Security Chief Irene Dae nodded, then tipped her head toward the open door of the office. “Actually, the chair was pulled away from him right as he started sitting down.”
Cass and Dae walked out toward the railing of the walking on the administrative level. It was the highest level of the station. They could see the other levels from where they were. The residential levels just below, the public and commerce levels below that, and all the way to the bottom, sealed away from the rest, the refinery level.
***
Mining Asteroid Companion Station 47 was typically quiet those days. In the early days, when the metals were still shiny and smooth, and a satellite dock was still floating nearby because of the volume of transport ships coming and going, the station had been nicknamed “Maximal” by someone who proclaimed the “4” represented an “A” and the “7” was a flipped letter “L.” An ironic name now that the asteroid only had a trickle of resources left, maybe enough for a few more generations to live reasonably well on the station.

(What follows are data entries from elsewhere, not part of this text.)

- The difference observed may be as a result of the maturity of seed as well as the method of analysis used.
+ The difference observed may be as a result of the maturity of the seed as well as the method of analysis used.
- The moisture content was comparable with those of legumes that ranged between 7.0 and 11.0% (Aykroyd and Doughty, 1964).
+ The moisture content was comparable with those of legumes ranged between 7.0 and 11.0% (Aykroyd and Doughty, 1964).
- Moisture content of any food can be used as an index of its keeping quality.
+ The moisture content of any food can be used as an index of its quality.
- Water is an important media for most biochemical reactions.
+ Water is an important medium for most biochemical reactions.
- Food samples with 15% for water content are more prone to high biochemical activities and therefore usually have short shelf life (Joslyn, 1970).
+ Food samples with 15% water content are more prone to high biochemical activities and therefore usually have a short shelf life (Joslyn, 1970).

People would have to move elsewhere then, unless one of the proposals to turn it into a tourist destination worked out. Cass didn’t like the idea of living on a casino station or a retirement resort. In her fantasies, someone discovered another ore to mine from the asteroid they orbited. Something that meant the station would continue being like a town or city, full of people of all ages and types, some working in the mines or the refinery, some going to school, some maintaining the station.
Only a few thousand people lived on the station now, fairly far from the major ports and thoroughfares in the system. Life was fairly mundane and routine. And that was just right for Cass. Station security and administration didn’t have unexpected emergencies to deal with on the regular. And they were practiced and experienced with the expected emergencies. That meant they could focus on exploring and experimenting with new systems and strategies for efficiency. Or at least, Cass hoped to do so once she officially held the position of chief administrator.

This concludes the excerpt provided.